Marc Maron has long excelled at putting his interview subjects at ease. His podcast WTF with Marc Maron sees the comedian chat with guests in the garage of his East L.A. home, often drawing out candid opinions or previously untold personal truths. The informality of the setting, and Maron’s own propensity to overshare, both work to his advantage.
The show typically features other comedians, so when President Obama dropped by, he made for an atypical guest (Maron talked about the intense security measures that come with a visit from POTUS, down to the snipers perched on the garage roof.) But unconventional interviews seem to be the president’s favorite kind—he’s spent time with Zach Galifianakis on the satirical web series Between Two Ferns, and even switched roles when he grilled David Simon about The Wire and incarceration rates at the White House earlier this year. Obama’s interview with Maron retained WTF’s characteristic informality, allowing the President to bring a little more candor to topics he’s wrangled with since taking office.
The most widely highlighted aspect of the interview was the President’s blunt language in talking about the country’s legacy of racism and its sometimes-superficial standards of progress. “We’re not cured of it. And it’s not just a matter of not being polite to say ‘nigger’ in public. That’s not the measure of whether racism still exists or not. It’s not just a matter of overt discrimination. Societies don’t overnight completely erase everything that happened 200 or 300 years prior,” he said. It was quickly noted as his first public use of the racial slur, prompting rapid pundit debates that perhaps underlined his point: that the primary manifestation of racism isn't merely impolite public discourse, as America wrestles with the profound tragedy in Charleston.
Obama’s remarks didn’t come off as pithy, nor as some shocking move intended to prove a point, but rather felt like a byproduct of Maron’s relaxed interview environment. The setting gave the president a chance to ruminate without having to respect the familiar boundary of the day’s talking points. “I always tell young people, in particular, do not say that nothing has changed when it comes to race in America, unless you've lived through being a black man in the 1950s or ‘60s or ‘70s,” Obama said. “It is incontrovertible that race relations have improved significantly during my lifetime and yours.”
While focusing on a single word might miss the forest for the trees, Obama’s frankness was still notable, particularly two days after the attack in Charleston. It’s easy to imagine that, earlier in his presidency, Obama might have canceled a seemingly frivolous interview appearance during a sensitive moment for the nation. But his appearance on WTF underlined his foray into more offbeat media spheres as his presidency winds down, and he acknowledged his shift in mindset as his talk with Maron came to a close. Having served one-and-a-half of his two terms in office, Obama said, “I know what I’m doing, and I’m fearless. You’re not pretending to be fearless … that’s such a liberating feeling.”
Rather than just repeatedly touring the studios of Meet the Press and This Week, the President has slow-jammed the news on The Tonight Show, showed up on Bill Simmons’ sports-centric B.S. Report and plugged Obamacare on Between Two Ferns, seemingly trying to reach a wider and younger audience.

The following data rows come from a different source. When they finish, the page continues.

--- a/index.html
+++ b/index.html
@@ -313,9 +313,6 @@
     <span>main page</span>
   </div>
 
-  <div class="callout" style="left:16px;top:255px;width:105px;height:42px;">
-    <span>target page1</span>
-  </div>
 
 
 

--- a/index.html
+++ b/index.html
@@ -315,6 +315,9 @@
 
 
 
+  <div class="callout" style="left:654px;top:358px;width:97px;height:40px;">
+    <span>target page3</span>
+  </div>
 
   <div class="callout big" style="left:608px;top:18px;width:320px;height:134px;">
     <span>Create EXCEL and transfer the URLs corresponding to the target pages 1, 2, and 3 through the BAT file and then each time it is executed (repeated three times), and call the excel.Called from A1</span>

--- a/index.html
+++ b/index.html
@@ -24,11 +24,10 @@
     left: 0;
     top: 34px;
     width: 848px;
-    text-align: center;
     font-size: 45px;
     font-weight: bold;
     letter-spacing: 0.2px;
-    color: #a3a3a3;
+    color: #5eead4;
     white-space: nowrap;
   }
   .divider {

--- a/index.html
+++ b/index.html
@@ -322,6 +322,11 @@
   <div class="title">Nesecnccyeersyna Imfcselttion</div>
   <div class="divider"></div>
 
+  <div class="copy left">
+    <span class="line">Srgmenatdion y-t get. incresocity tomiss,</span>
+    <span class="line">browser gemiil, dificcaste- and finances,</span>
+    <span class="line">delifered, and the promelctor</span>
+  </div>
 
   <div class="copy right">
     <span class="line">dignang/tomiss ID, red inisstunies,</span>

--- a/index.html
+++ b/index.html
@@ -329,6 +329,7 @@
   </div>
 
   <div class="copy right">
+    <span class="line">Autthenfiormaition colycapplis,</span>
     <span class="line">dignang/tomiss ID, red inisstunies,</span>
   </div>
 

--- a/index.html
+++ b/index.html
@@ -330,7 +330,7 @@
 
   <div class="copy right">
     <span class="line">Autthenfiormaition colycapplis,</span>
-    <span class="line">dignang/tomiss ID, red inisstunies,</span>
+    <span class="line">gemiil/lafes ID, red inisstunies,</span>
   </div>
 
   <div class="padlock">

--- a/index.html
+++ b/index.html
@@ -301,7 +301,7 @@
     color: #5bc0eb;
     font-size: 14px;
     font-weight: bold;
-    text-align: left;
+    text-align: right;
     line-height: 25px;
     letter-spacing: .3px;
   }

Critics might complain about the softball approach that comes with a less politically seasoned interviewer, but that didn’t stop Galifianakis from asking him, “What’s it like to be the last black president?”
Nor did it stop Maron from probing interesting personal matters with his guest, even if the interviewer steered away from some of his usual favorite topics (caring for his four cats, perhaps, or his opinion on Saturday Night Live producer Lorne Michaels). Talking about his relationship with his wife, the President recalled that his propensity for lateness was an early point of conflict in their relationship, before he realized the deep-seated reasons why Michelle was so irked with him. She grew up with a father who had multiple sclerosis, he recalled, and who had to wake up an hour earlier just because the task of dressing for work was so laborious for him. “That mentality of not wanting to stand out, and not wanting to miss something, instilled in her a very emotional thing.”
Maron did get to ask his most common query, perhaps his simplest: “How are you crazy?” Also, “Tell me your most deep-seated insecurities or quirks.” It came in the middle of a conversation about Obama’s growing up without a father, and the president’s answer was one millions of Americans could no doubt relate to: that he wanted to make sure his children had the opposite experience, akin to the Leave it to Beaver lifestyle Michelle grew up in, he said. None of this is breaking news—Obama wrote about his relationship with his absent parent years before his election in his memoir Dreams from My Father—but it was delivered plainly and relatably, one guy chatting to another in a garage—the gift of a format most political interviews could never replicate.